Let’s come to a closer look of what girls can do despite thier being “girls only” – weak, fragile, vulnerable and soft hearted person.

The president “Gloria Macapagal Arroyo” is a living example. She is a mother to her children and the same time to ninety million of Filipinos. Governor “Ma. Grace Cielo Padaca of the province of Isabela, physically handicapped but now serving as a leader to over a half million of “ISABELINOS”. Yet, she could not please everybody and sometimes other people would tell “babae kasi”(girl). Now, who says that only boys can be a Governor or even a president??

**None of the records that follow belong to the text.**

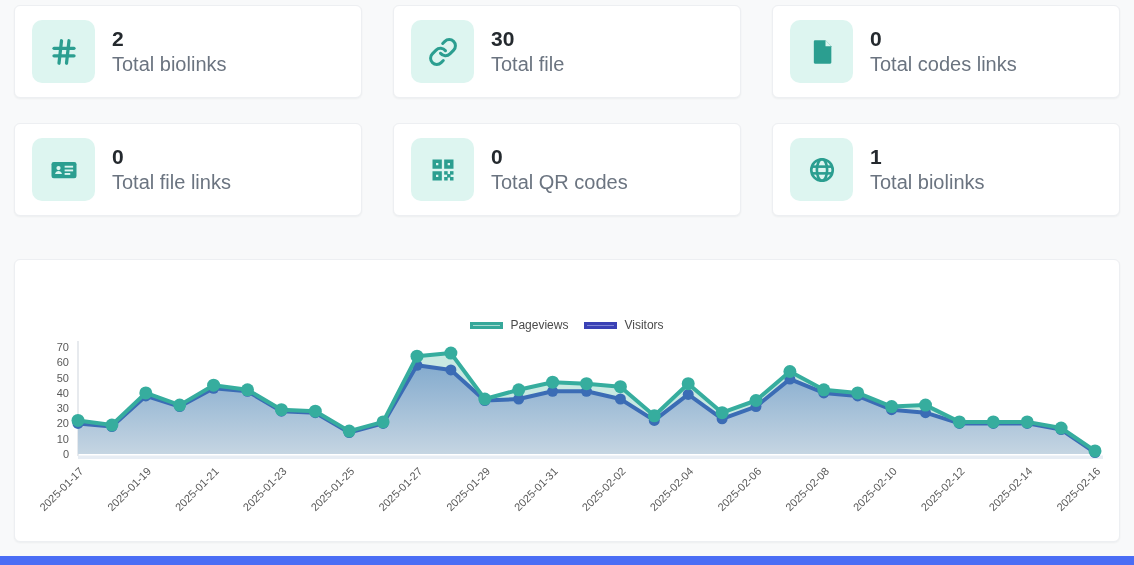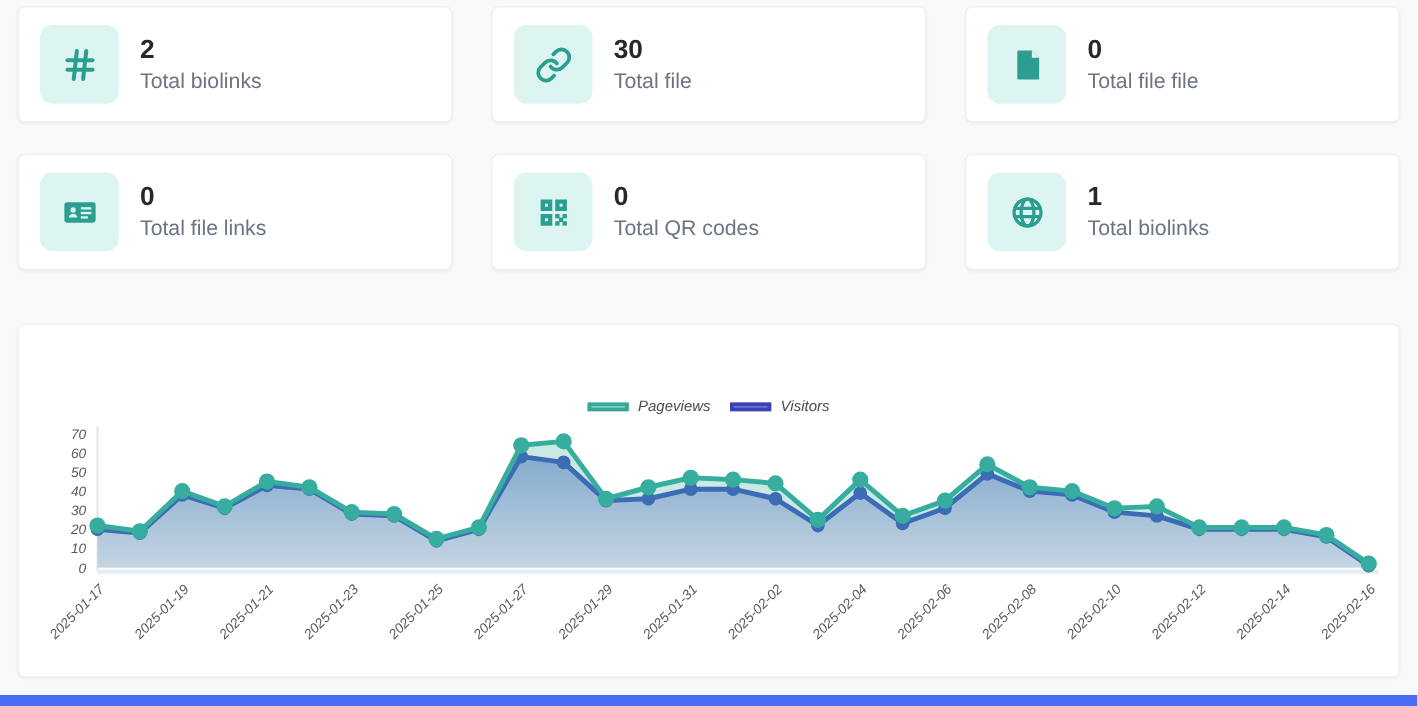--- a/index.html
+++ b/index.html
@@ -25,7 +25,7 @@
   }
   .stat-text { margin-left:17px; }
   .stat-value { font-size:21px; font-weight:700; color:var(--value-text); line-height:1.15; }
-  .stat-label { font-size:17px; color:var(--label-text); margin-top:2px; }
+  .stat-label { font-size:20px; color:var(--label-text); margin-top:2px; }
 
   .chart-card {
     position:relative; margin-top:43px; height:283px;

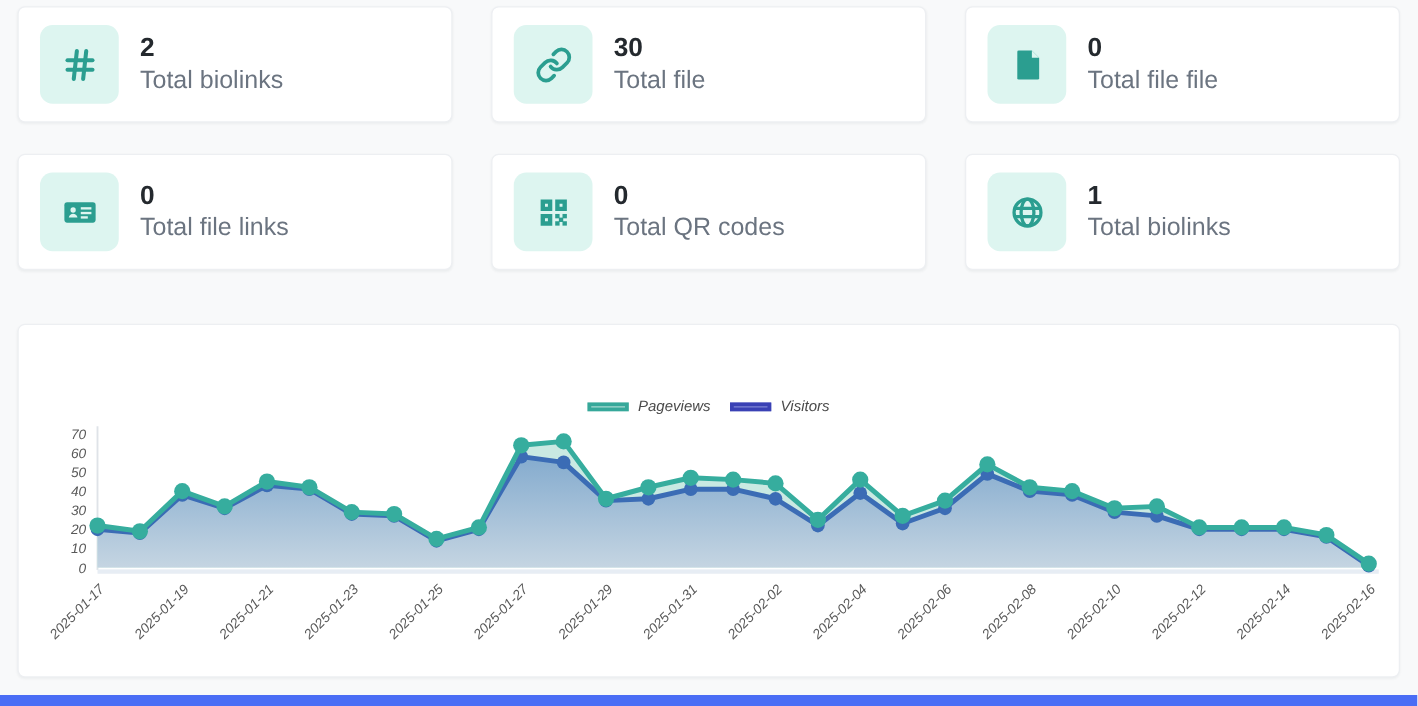--- a/index.html
+++ b/index.html
@@ -94,7 +94,7 @@
       </div>
       <div class="stat-text">
         <div class="stat-value">0</div>
-        <div class="stat-label">Total file file</div>
+        <div class="stat-label">Total codes links</div>
       </div>
     </div>
 

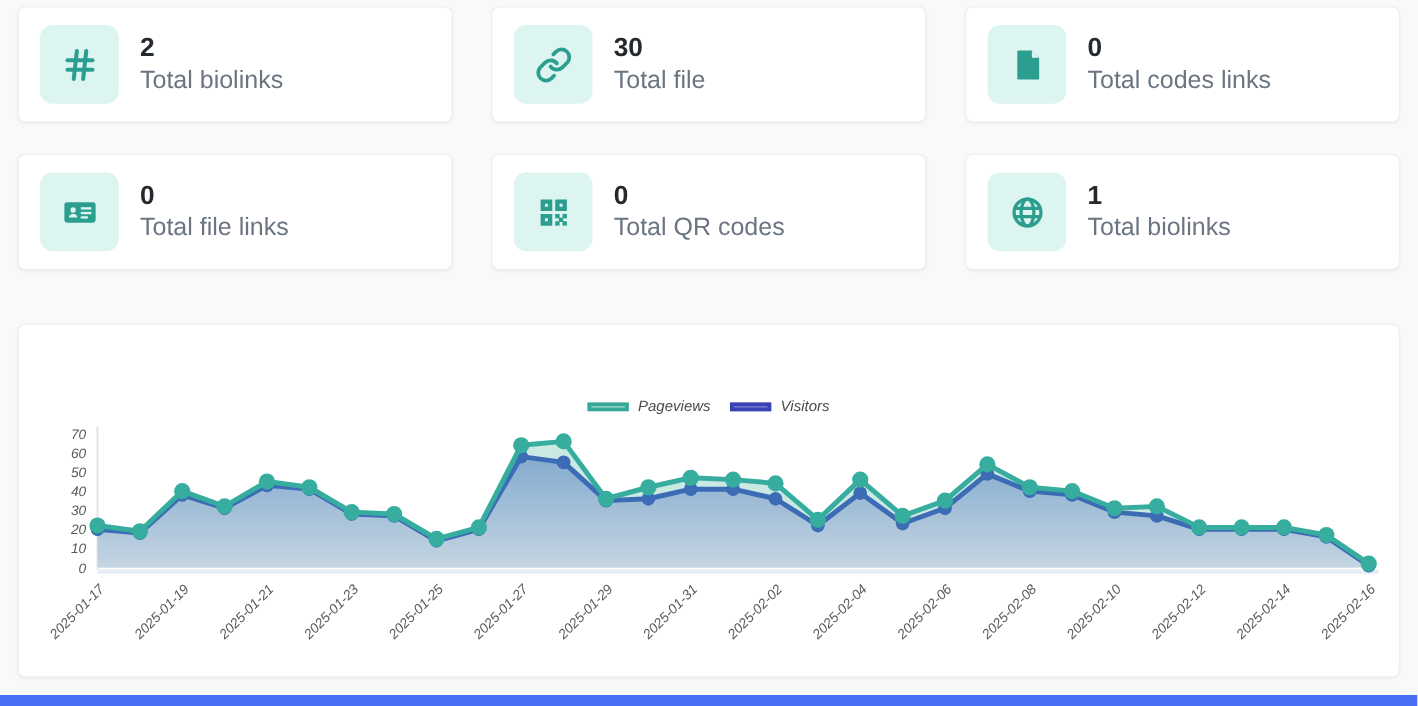--- a/index.html
+++ b/index.html
@@ -31,7 +31,6 @@
     position:relative; margin-top:43px; height:283px;
     background:var(--card-bg); border:1px solid #edeff2; border-radius:6px;
     box-shadow:0 1px 2px rgba(20,30,40,.05);
-    font-style:italic;
   }
   .legend {
     position:absolute; top:58px; left:0; right:0;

There are Filipino women who had successfully climbed the highest mountain in the world. Who says that only boys can do it? A wife that becomes a breadwinner, but why is it that she is still battered? A girlfriend who understands why her boyfriend had left her for another girl and who wholeheartedly accepted him when he had “realized” his mistakes, after which he does it repeatedly but he hears no complaint from her. An Overseas Filipino Workers (OFW) who does not even have time to rest or sleep but her husband would live luxuriously in the Philippines. A mother would untiringly looks after her child who was confined in the Hospitals, then after the child gets well, he killed her mother.

Yes sometimes she is maltreated. She is defenseless and hopeless. Her only weapon is her tears. But who would have gave birth to our Savior to our National Hero or to YOU, with out her. She is only a girl, whether you like it or not, she completes a man… but definitely not a toy for the big boys.